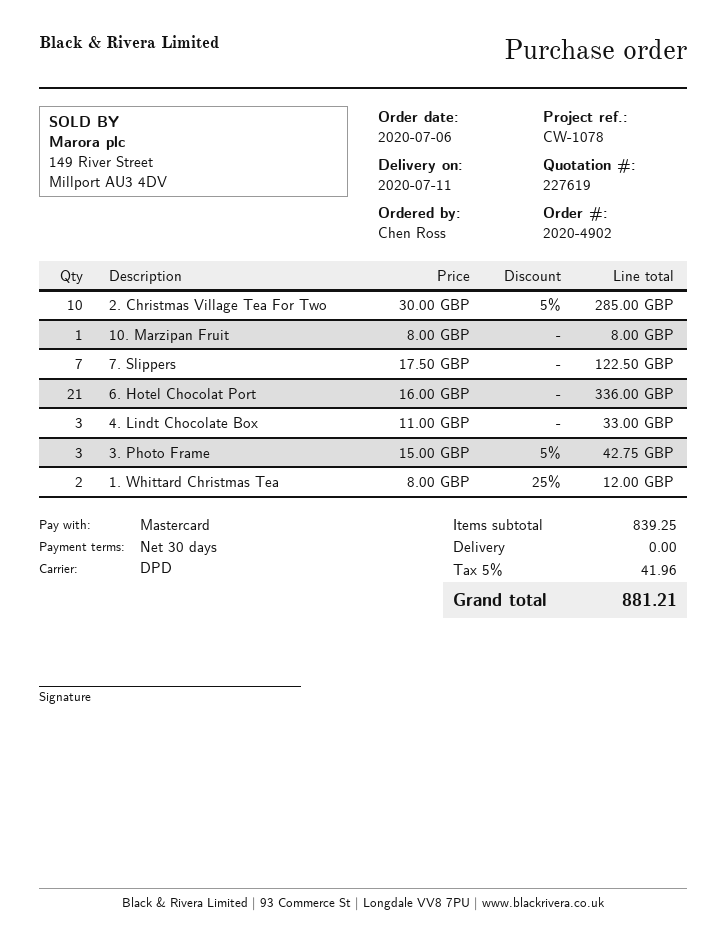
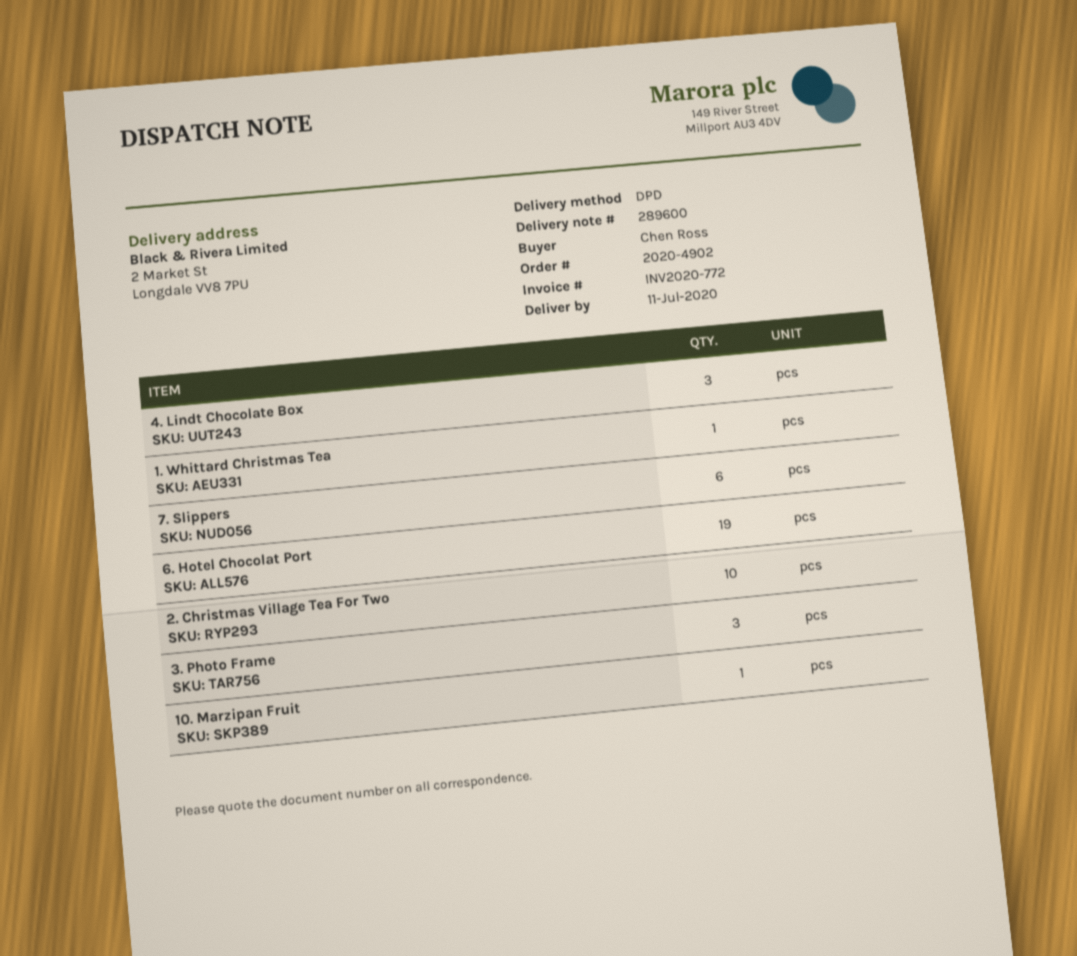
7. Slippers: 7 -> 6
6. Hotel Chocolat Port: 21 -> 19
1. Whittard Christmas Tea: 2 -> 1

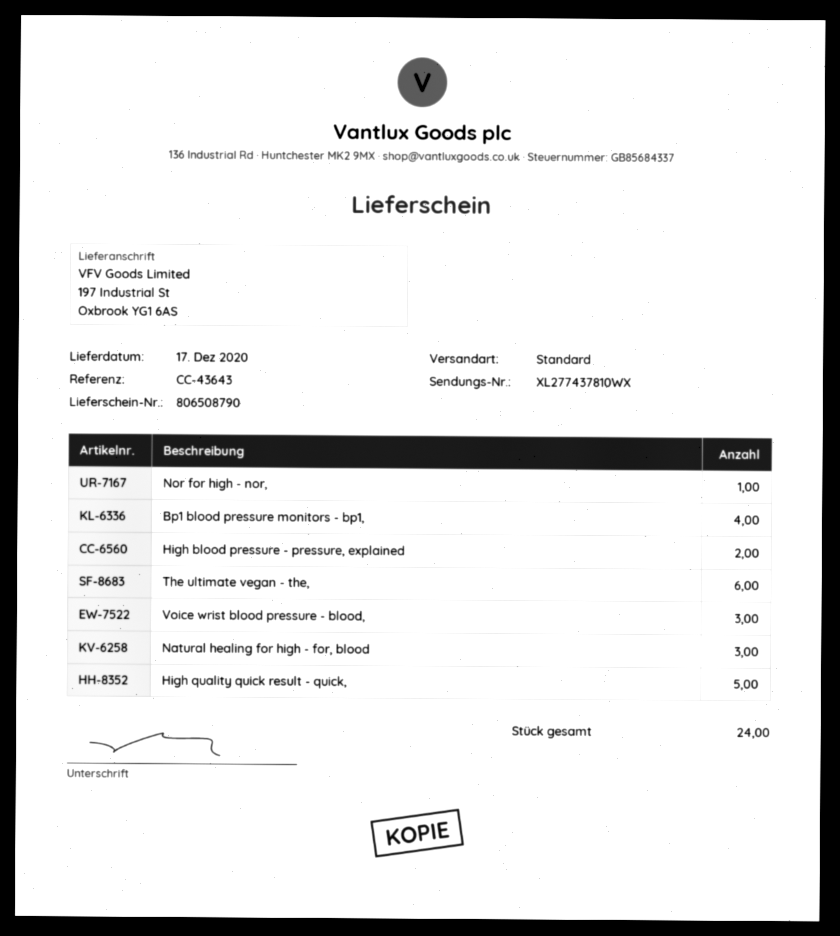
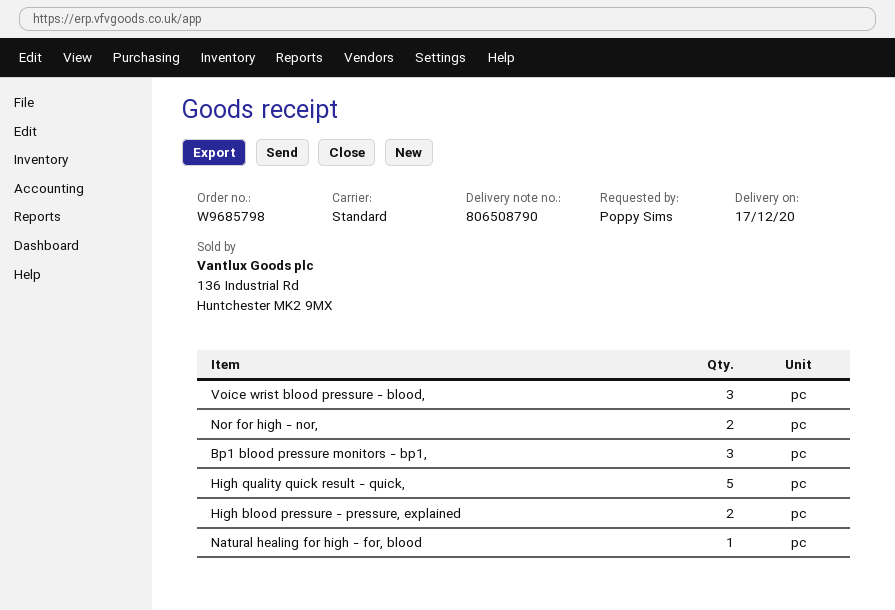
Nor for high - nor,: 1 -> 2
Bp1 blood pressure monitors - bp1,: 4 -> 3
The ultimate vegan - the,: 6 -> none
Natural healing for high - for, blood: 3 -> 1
__________
# Exercise instructions
Where the line containing "The ultimate vegan - the,: 6 -> none" appears, start copying, and go on exactly through the last line of the data.

# Solution
The ultimate vegan - the,: 6 -> none
Natural healing for high - for, blood: 3 -> 1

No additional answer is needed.